Mato Grosso

ALMT aprova PEC que valoriza servidores e amplia atuação da Polícia Penal em Mato Grosso

ALMT aprova PEC que valoriza servidores e amplia atuação da Polícia Penal em Mato Grosso

Proposta de Emenda à Constituição promove valorização profissional e reorganiza carreira dos servidores penitenciários

A Assembleia Legislativa de Mato Grosso aprovou nesta terça-feira (7) a PEC 12/2023, que transforma o cargo de assistente penitenciário administrativo em policial penal, garantindo maior valorização e ampliando a atuação desses profissionais no sistema prisional estadual.

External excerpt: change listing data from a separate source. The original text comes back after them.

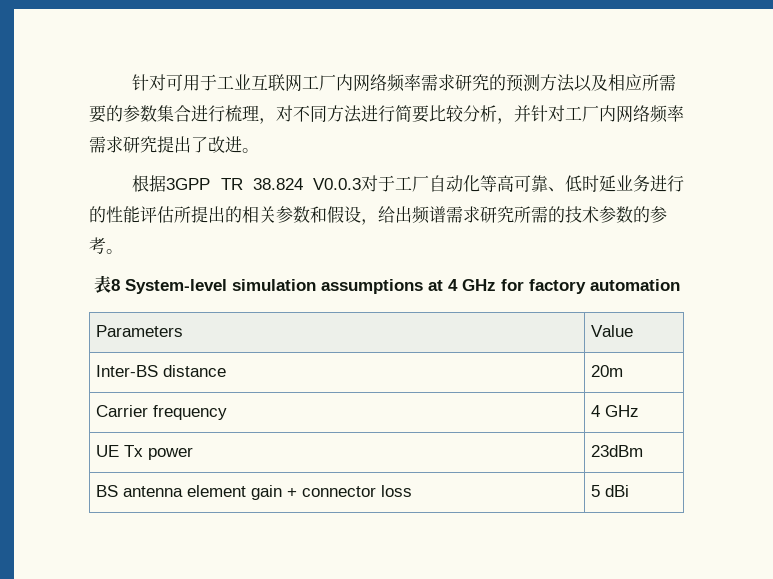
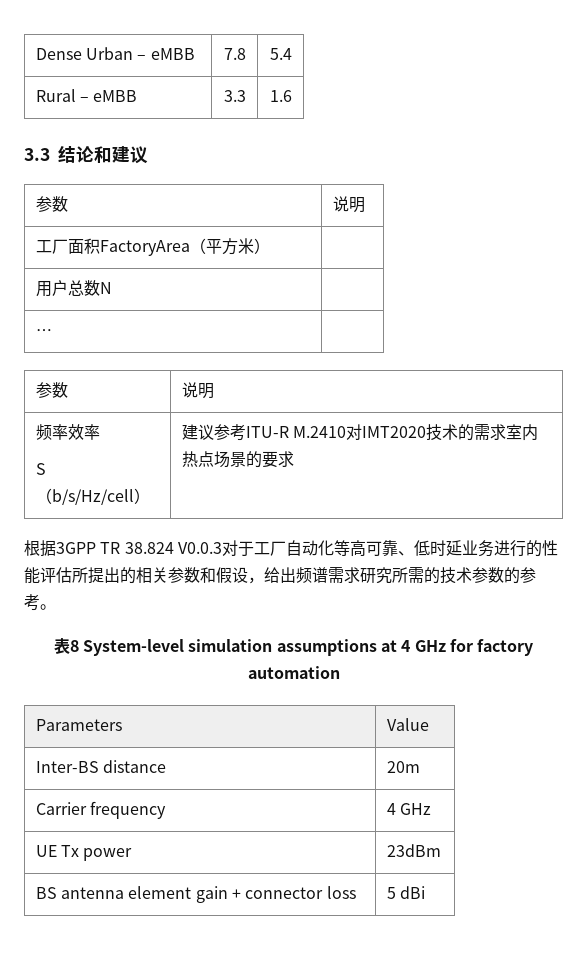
- 针对可用于工业互联网工厂内网络频率需求研究的预测方法以及相应所需要的参数集合进行梳理，对不同方法进行简要比较分析，并针对工厂内网络频率需求研究提出了改进。
+ Dense Urban – eMBB | 7.8 | 5.4
+ Rural – eMBB | 3.3 | 1.6
+ 3.3结论和建议
+ 参数 | 说明
+ 工厂面积FactoryArea（平方米） |
+ 用户总数N |
+ … |
+ 参数 | 说明
+ 频率效率
+ S（b/s/Hz/cell） | 建议参考ITU-R M.2410对IMT2020技术的需求室内热点场景的要求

Em sessão realizada na terça-feira (7), a Assembleia Legislativa de Mato Grosso (ALMT) aprovou a Proposta de Emenda à Constituição (PEC) 12/2023, que reconhece oficialmente o cargo de assistente penitenciário administrativo como policial penal. De autoria do presidente da ALMT, deputado Max Russi (Pode), com coautoria do deputado Elizeu Nascimento (Novo), a medida foi aprovada após intensos debates com os servidores da categoria, que acompanharam a votação no plenário.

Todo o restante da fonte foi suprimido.